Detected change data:
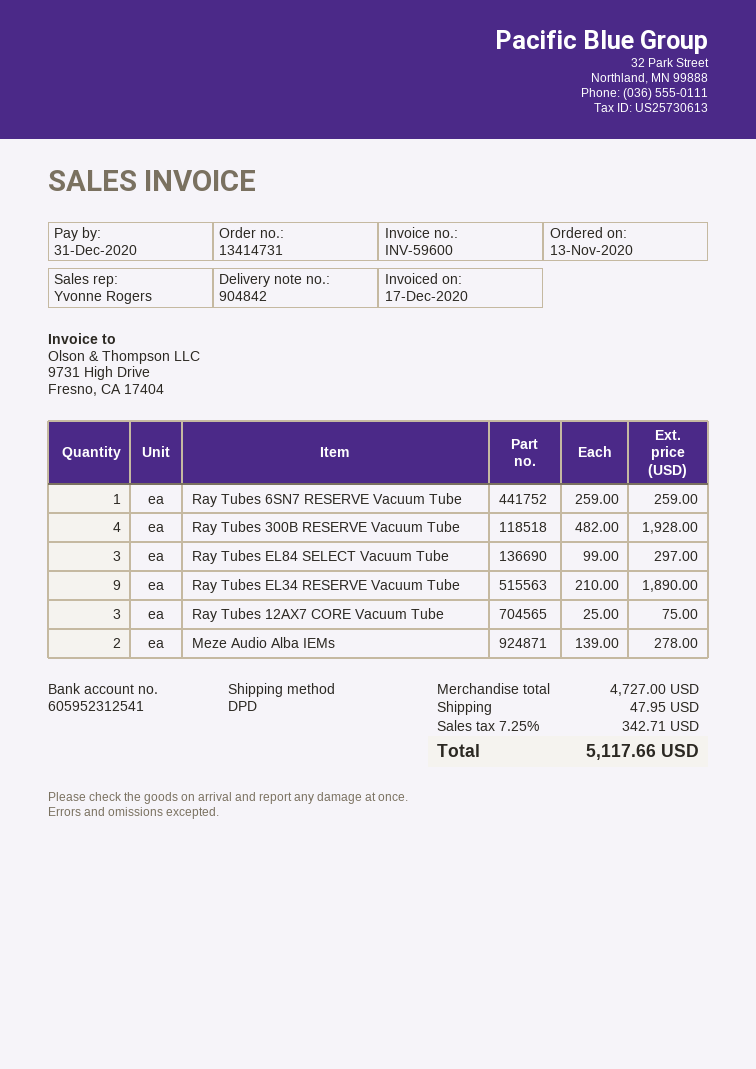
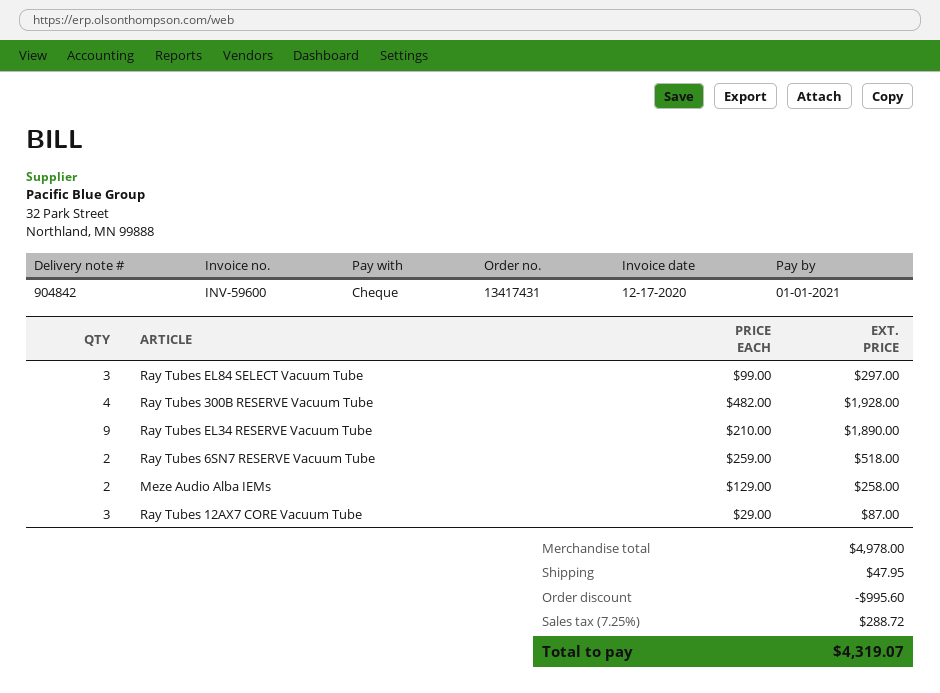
order number: 13414731 -> 13417431
due date: 2020-12-31 -> 2021-01-01
Ray Tubes 6SN7 RESERVE Vacuum Tube: 1 x 259.00 = 259.00 -> 2 x 259.00 = 518.00
Ray Tubes 12AX7 CORE Vacuum Tube: 3 x 25.00 = 75.00 -> 3 x 29.00 = 87.00
Meze Audio Alba IEMs: 2 x 139.00 = 278.00 -> 2 x 129.00 = 258.00
subtotal: 4727.00 -> 4978.00
discount: none -> 995.60
tax: 7.25% = 342.71 -> 7.25% = 288.72
total: 5117.66 -> 4319.07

**WHAT YOU HAVE TO DO**
An exact copy of every entry, without pictures, should be your output.

**RESPONSE BELOW**
order number: 13414731 -> 13417431
due date: 2020-12-31 -> 2021-01-01
Ray Tubes 6SN7 RESERVE Vacuum Tube: 1 x 259.00 = 259.00 -> 2 x 259.00 = 518.00
Ray Tubes 12AX7 CORE Vacuum Tube: 3 x 25.00 = 75.00 -> 3 x 29.00 = 87.00
Meze Audio Alba IEMs: 2 x 139.00 = 278.00 -> 2 x 129.00 = 258.00
subtotal: 4727.00 -> 4978.00
discount: none -> 995.60
tax: 7.25% = 342.71 -> 7.25% = 288.72
total: 5117.66 -> 4319.07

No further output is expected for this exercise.